Nous devons mener des campagnes d’éducation antiraciste et antifasciste dans tous les lieux de travail, syndiqués et non syndiqués, et porter les revendications des secteurs opprimés sur le lieu de travail et la lutte contre la discrimination.

Cette lutte est également liée au combat pour organiser les travailleurs non syndiqués chez Amazon et ailleurs. De l’Alabama à New York en passant par la Californie, beaucoup de nouvelles campagnes de syndicalisation sont menées par des travailleurs issus de nationalités opprimées. La direction d’Amazon a utilisé des tactiques ouvertement racistes pour tenter de faire dérailler la campagne de syndicalisation à Staten Island, en montant les travailleurs de différentes nationalités les uns contre les autres. Le conseiller juridique en chef d’Amazon a décrit le leader du syndicat des travailleurs d’Amazon, Chris Smalls, comme « n’étant ni intelligent, ni éloquent, et dans la mesure où la presse veut se concentrer sur nous par rapport à lui, nous serons dans une position de relations publiques beaucoup plus forte que si nous expliquions simplement pour la énième fois comment nous essayons de protéger les travailleurs« .
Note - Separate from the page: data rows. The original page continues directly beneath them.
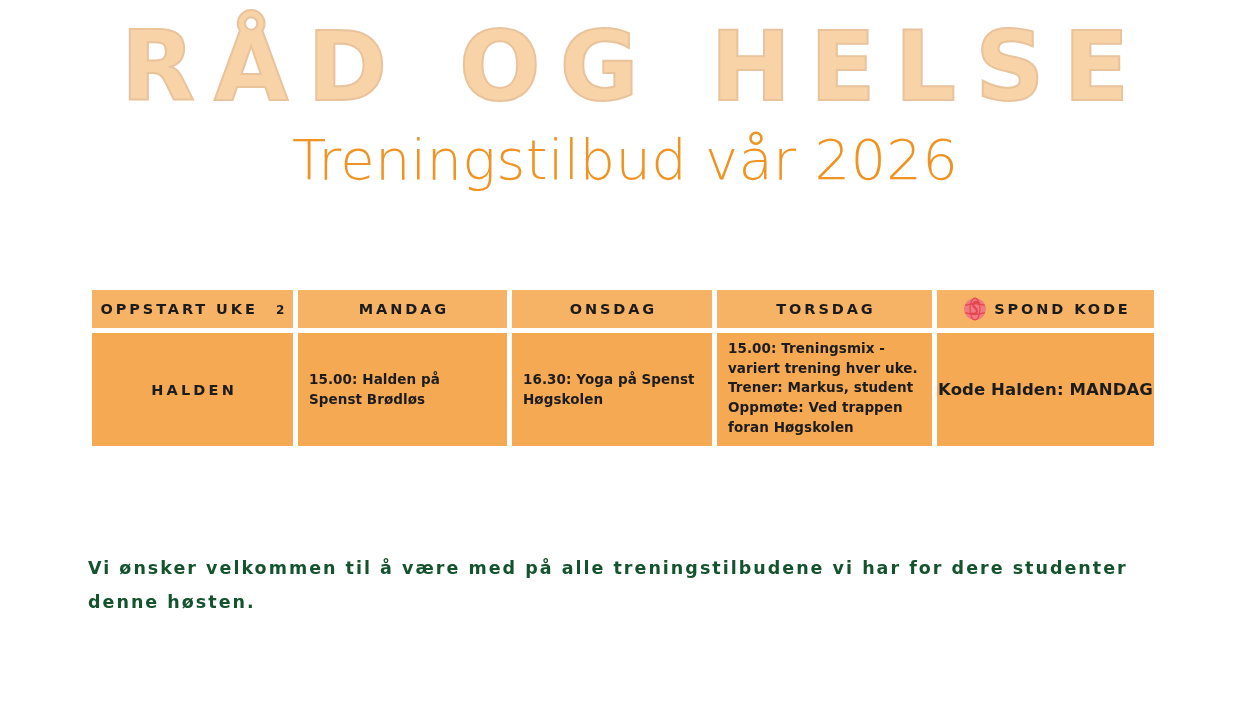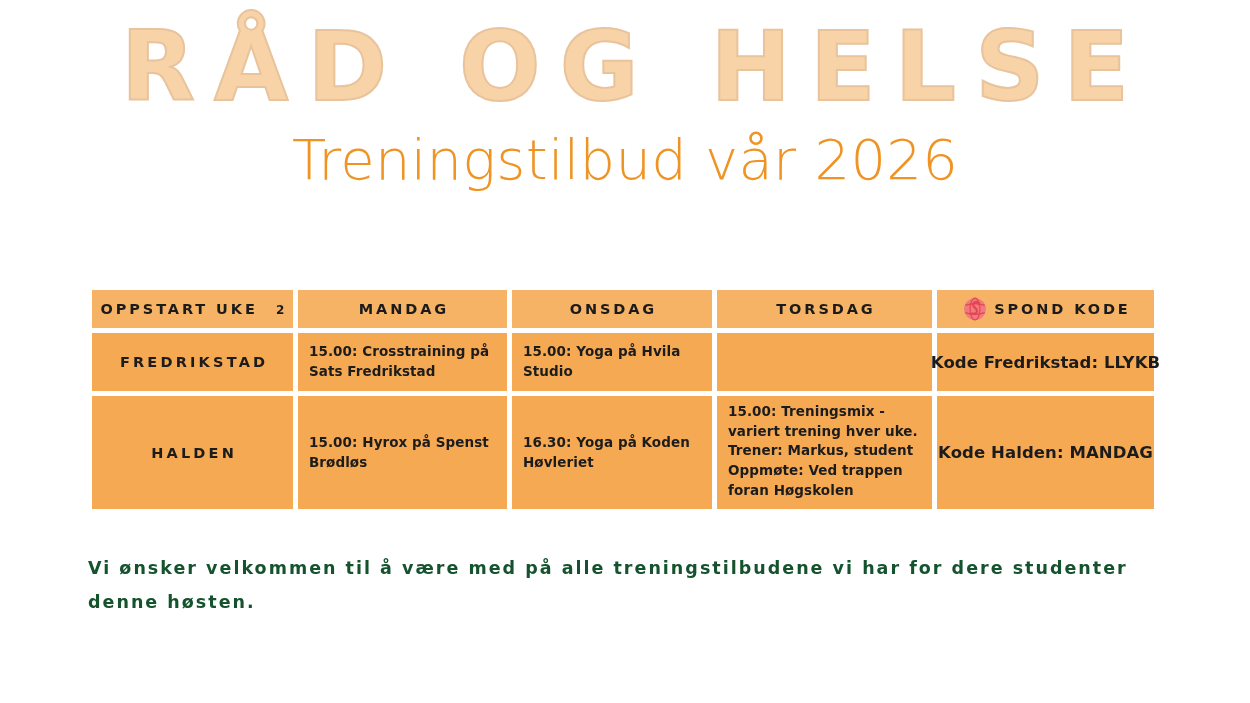--- a/index.html
+++ b/index.html
@@ -220,46 +220,29 @@
               <ellipse cx="16" cy="16" rx="6.6" ry="14.5" fill="none" stroke="#e4454f" stroke-width="1.5"></ellipse>
               <path d="M21.2 9.6 C21.2 7.2 18.6 6.1 16.3 6.8 C13.6 7.6 12.6 10.6 14.4 12.6 C16.4 14.8 19.4 16.2 18.6 19.4 C18.0 22.0 14.6 23.2 12.0 22.0" stroke="#e4454f" stroke-width="2.9" fill="none" stroke-linecap="round"></path>
             </svg>
           </span>
           <span>SPOND KODE</span>
         </div>
       </td>
     </tr>
   </thead>
   <tbody>
-    <tr class="row-fredrikstad">
-      <td class="body-cell city-cell">
-        <div class="inner">FREDRIKSTAD</div>
-      </td>
-      <td class="body-cell detail-cell">
-        <div class="inner">15.00: Crosstraining på Sats Fredrikstad</div>
-      </td>
-      <td class="body-cell detail-cell">
-        <div class="inner">15.00: Yoga på Hvila Studio</div>
-      </td>
-      <td class="body-cell detail-cell empty-cell">
-        <div class="inner"></div>
-      </td>
-      <td class="body-cell code-cell">
-        <div class="inner">Kode Fredrikstad: LLYKB</div>
-      </td>
-    </tr>
     <tr class="row-halden">
       <td class="body-cell city-cell">
         <div class="inner">HALDEN</div>
       </td>
       <td class="body-cell detail-cell">
-        <div class="inner">15.00: Hyrox på Spenst Brødløs</div>
+        <div class="inner">15.00: Halden på Spenst Brødløs</div>
       </td>
       <td class="body-cell detail-cell">
-        <div class="inner">16.30: Yoga på Koden Høvleriet</div>
+        <div class="inner">16.30: Yoga på Spenst Høgskolen</div>
       </td>
       <td class="body-cell detail-cell top">
         <div class="inner">15.00: Treningsmix - variert trening hver uke. Trener: Markus, student Oppmøte: Ved trappen foran Høgskolen</div>
       </td>
       <td class="body-cell code-cell">
         <div class="inner">Kode Halden: MANDAG</div>
       </td>
     </tr>
   </tbody>
 </table>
Construire une opposition à l’extrême droite nécessitera une mobilisation de masse indépendante de la classe ouvrière et des opprimés. Cette opposition doit inclure les syndicats comme une composante essentielle. L’action de masse est cruciale pour renvoyer ces voyous dans leurs retranchements. Des gardes d’autodéfense dirigées démocratiquement joueront également un rôle nécessaire dans la lutte. En fin de compte, la défaite des fascistes et de l’extrême droite nécessitera la création d’un parti ouvrier révolutionnaire et la lutte pour le pouvoir démocratique des travailleurs et le socialisme.

[1] AR-15 : fusil semi-automatique très répandu aux Etats-Unis et souvent utilisé dans des tueries de masse.

[2] En anglais : “We must secure the existence of our people and a future for White children.”

[3] Une association américaine qui fait la promotion de la tolérance et surveille l’extrême droite

[4] L’expression qui a cours aux Etats-Unis et utilisée ici est celle de ‘flyover states’.

[5] GOP : Grand Old Party, dénomination courante du Parti Républicain.

[6] MAGA : Make America Great Again. Slogan trumpiste.

[7] dixiecrates : ‘Dixiecrats’ en anglais, c’est ainsi que l’on surnomme les élus démocrates-conservateurs du Sud des Etats-Unis, issus historiquement d’une branche du Parti démocrates qui s’est opposée aux droits civiques.